やまひらの「完熟うなぎ」――ウナギを頭まで丸ごと

 小骨も頭の骨も気にならず、年配者でも丸ごと食べられるウナギ加工品「完熟うなぎ」。
 ウナギ料理が名物の福岡・柳川で、海産物卸業などを手がける発売元が開発。圧力鍋を利用した独自の料理法を考案し、頭まで丸ごと食べられるようにした。味付けによって3種類。食べ慣れた「蒲焼(かばやき)風味」をはじめ、竹炭を混ぜた塩でさっぱりと調味した「男の黒塩」、女性向きの「味噌(みそ)美人」がある。いずれも長さ30センチ前後の国産養殖ウナギ1尾を使い、下処理の段階で背開きし、中骨は除去した。レトルトパックされ、賞味期限は常温で1年間。価格は各2100円。主にホームページで販売する。
 舌にのせたときのとろけるような軟らかさが持ち味。圧力鍋で調理後、数日間常温で“熟成”させたのも工夫した点で、これによりコクやまろやかさも増した。

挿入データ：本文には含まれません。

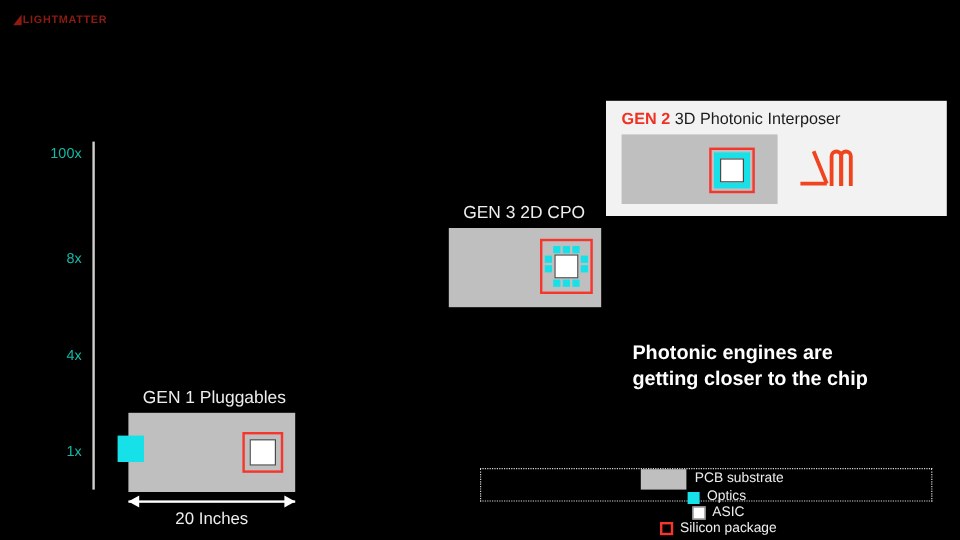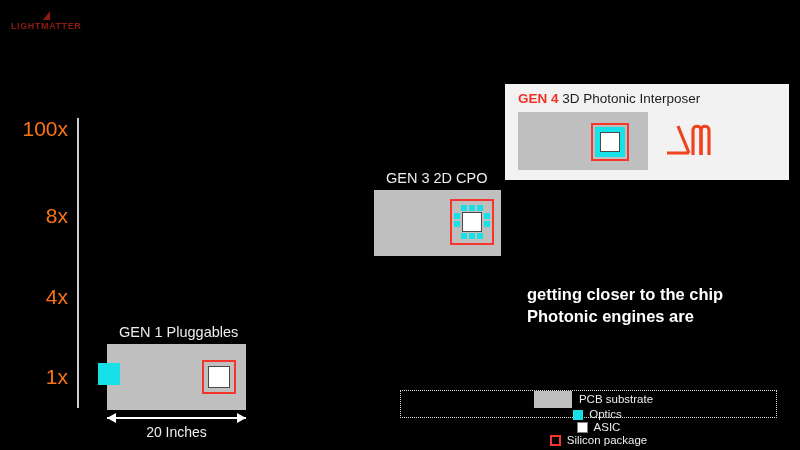"LIGHTMATTER" .brand { flex-direction: column -> none }
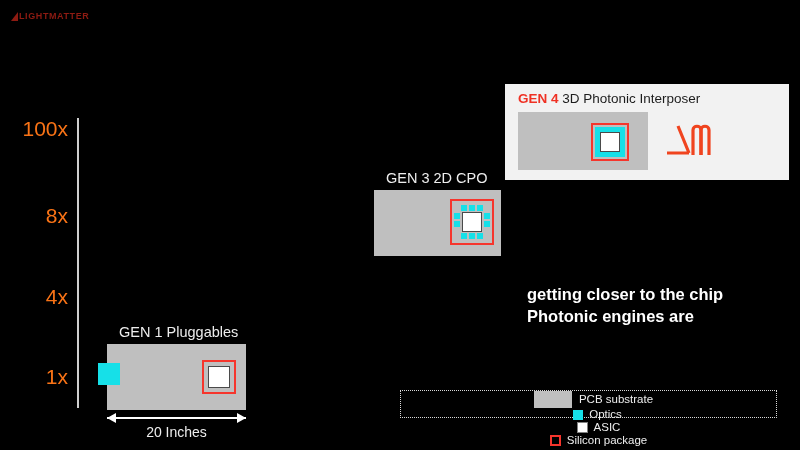"GEN 4" span.g4 { text: 4 -> 2 }
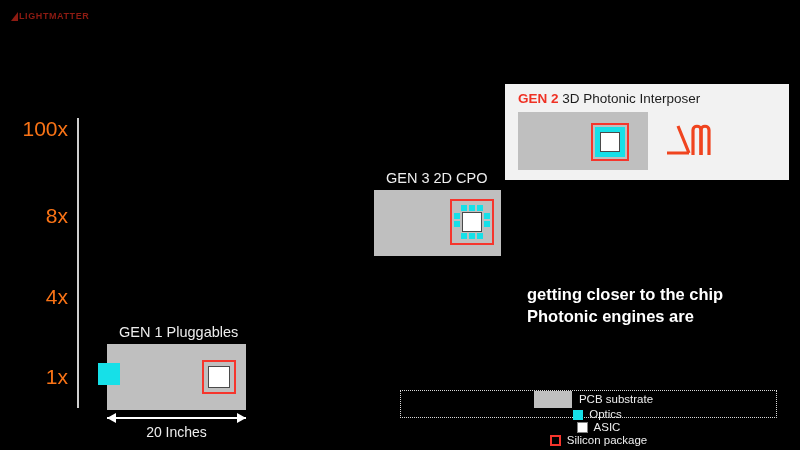"100x" .axis-label { color: #f97316 -> #14b8a6; font-size: 21px -> 12px }
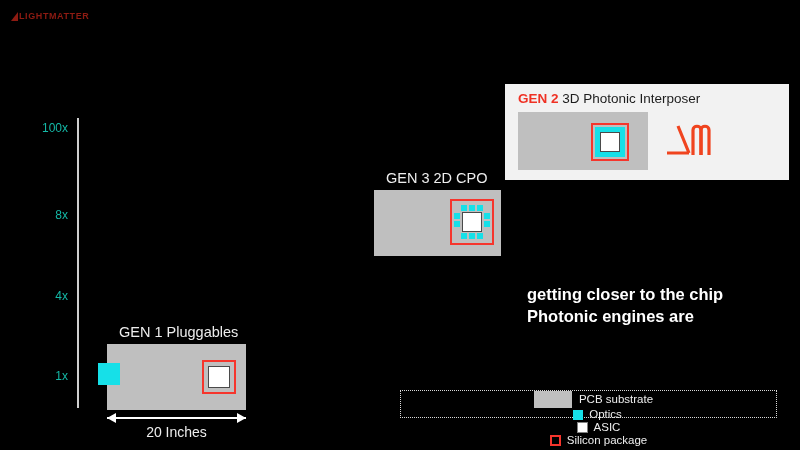"getting closer to the chip" div { order: before "Photonic engines are" -> after "Photonic engines are" }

 発売元は、やまひら(福岡県柳川市、0944・73・5680)。
<開発者から>
 「スプーンで食べるかば焼き」が開発コンセプト。柳川はウナギ料理が名物なだけに、ほかの地方よりもよく食べるほうだろうが、年配者になればなるほど「小骨が気になってかば焼きが食べられない」という声をよく耳にすることから、そうした年配者でも抵抗なく食べられるかば焼きを開発しようと考えた。
 圧力鍋を使うことはすぐ思い付いたが、最適な温度や時間を見つけ出すのに苦心し、結局、開発に1年半の歳月を要した。さっそく購入した人からは「90代のおじいさんが何年ぶりかでかば焼きを食べることができ、感激していた」など評判は上々。新柳川名物として拡販したい。